- What needs to be done:
What number of lines in the entries hold the string "time"? Answer with it alone.

Records from a data source

+ + + +

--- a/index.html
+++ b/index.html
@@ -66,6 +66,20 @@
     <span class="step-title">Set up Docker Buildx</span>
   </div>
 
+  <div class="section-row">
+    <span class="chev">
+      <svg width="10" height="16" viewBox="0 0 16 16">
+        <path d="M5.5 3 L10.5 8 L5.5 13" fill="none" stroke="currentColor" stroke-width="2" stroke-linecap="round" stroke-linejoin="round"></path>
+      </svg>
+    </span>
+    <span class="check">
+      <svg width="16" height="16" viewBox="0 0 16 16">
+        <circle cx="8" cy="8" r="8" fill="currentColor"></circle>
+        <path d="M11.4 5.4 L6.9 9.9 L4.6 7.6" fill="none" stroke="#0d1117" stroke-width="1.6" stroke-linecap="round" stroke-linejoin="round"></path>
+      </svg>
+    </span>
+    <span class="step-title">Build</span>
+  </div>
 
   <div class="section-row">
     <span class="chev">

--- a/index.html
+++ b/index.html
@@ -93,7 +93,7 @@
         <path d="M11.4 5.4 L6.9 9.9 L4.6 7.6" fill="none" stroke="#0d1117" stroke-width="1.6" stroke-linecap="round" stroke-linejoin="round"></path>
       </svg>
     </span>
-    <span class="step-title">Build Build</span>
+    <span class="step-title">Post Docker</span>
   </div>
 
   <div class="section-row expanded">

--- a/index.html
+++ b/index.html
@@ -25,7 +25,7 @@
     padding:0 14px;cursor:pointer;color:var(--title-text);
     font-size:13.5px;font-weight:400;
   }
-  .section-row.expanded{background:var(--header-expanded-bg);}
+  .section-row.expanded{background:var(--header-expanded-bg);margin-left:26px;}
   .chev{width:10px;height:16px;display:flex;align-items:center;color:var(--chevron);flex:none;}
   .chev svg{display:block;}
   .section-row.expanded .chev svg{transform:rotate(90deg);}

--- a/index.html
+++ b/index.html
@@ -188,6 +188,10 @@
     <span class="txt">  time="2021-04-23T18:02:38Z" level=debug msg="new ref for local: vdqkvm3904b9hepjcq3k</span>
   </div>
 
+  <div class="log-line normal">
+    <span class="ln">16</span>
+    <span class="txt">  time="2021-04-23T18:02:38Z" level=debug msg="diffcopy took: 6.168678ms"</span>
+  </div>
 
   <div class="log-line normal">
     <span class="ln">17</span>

+ + + +

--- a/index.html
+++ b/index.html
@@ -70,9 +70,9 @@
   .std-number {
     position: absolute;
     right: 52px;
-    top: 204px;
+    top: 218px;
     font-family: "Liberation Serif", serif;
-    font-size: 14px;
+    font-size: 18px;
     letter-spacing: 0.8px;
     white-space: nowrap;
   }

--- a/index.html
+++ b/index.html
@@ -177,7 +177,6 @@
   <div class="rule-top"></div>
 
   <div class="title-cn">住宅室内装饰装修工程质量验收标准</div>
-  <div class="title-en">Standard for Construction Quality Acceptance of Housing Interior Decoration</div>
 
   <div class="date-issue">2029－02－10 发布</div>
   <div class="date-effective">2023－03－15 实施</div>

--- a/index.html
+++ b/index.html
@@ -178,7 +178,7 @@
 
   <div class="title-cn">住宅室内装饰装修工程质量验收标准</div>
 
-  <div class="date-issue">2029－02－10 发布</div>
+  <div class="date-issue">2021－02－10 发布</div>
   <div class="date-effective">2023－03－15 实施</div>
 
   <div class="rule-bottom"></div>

+ + + +

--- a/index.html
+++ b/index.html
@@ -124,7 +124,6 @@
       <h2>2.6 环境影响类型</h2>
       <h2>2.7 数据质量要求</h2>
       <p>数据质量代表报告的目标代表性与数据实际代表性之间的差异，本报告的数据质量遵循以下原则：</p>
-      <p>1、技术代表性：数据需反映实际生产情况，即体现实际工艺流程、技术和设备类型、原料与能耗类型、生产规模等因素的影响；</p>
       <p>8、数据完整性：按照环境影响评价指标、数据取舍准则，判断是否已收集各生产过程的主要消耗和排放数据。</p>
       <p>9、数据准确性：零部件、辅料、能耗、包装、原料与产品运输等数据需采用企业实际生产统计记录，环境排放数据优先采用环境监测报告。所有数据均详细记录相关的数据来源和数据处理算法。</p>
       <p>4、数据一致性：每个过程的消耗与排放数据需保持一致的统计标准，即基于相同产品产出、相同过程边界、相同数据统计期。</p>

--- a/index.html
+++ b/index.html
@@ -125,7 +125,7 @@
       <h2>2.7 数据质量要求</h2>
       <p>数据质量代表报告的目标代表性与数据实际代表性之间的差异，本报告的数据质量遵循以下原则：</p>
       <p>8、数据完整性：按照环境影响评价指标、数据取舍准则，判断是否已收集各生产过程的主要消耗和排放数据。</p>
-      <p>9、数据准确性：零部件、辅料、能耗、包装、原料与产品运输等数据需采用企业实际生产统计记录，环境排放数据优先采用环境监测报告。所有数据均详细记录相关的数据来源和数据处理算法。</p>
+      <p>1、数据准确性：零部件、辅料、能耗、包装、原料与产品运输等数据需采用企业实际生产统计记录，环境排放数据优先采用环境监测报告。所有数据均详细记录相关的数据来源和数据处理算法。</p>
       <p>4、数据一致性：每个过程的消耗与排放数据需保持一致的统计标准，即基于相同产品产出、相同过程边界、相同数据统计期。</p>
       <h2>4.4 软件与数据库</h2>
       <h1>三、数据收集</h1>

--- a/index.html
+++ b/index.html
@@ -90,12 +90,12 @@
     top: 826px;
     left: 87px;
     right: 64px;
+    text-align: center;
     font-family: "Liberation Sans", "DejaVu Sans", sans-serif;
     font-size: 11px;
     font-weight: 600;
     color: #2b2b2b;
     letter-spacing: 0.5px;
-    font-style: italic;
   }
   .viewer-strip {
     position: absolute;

+ + + +

- Your response:
2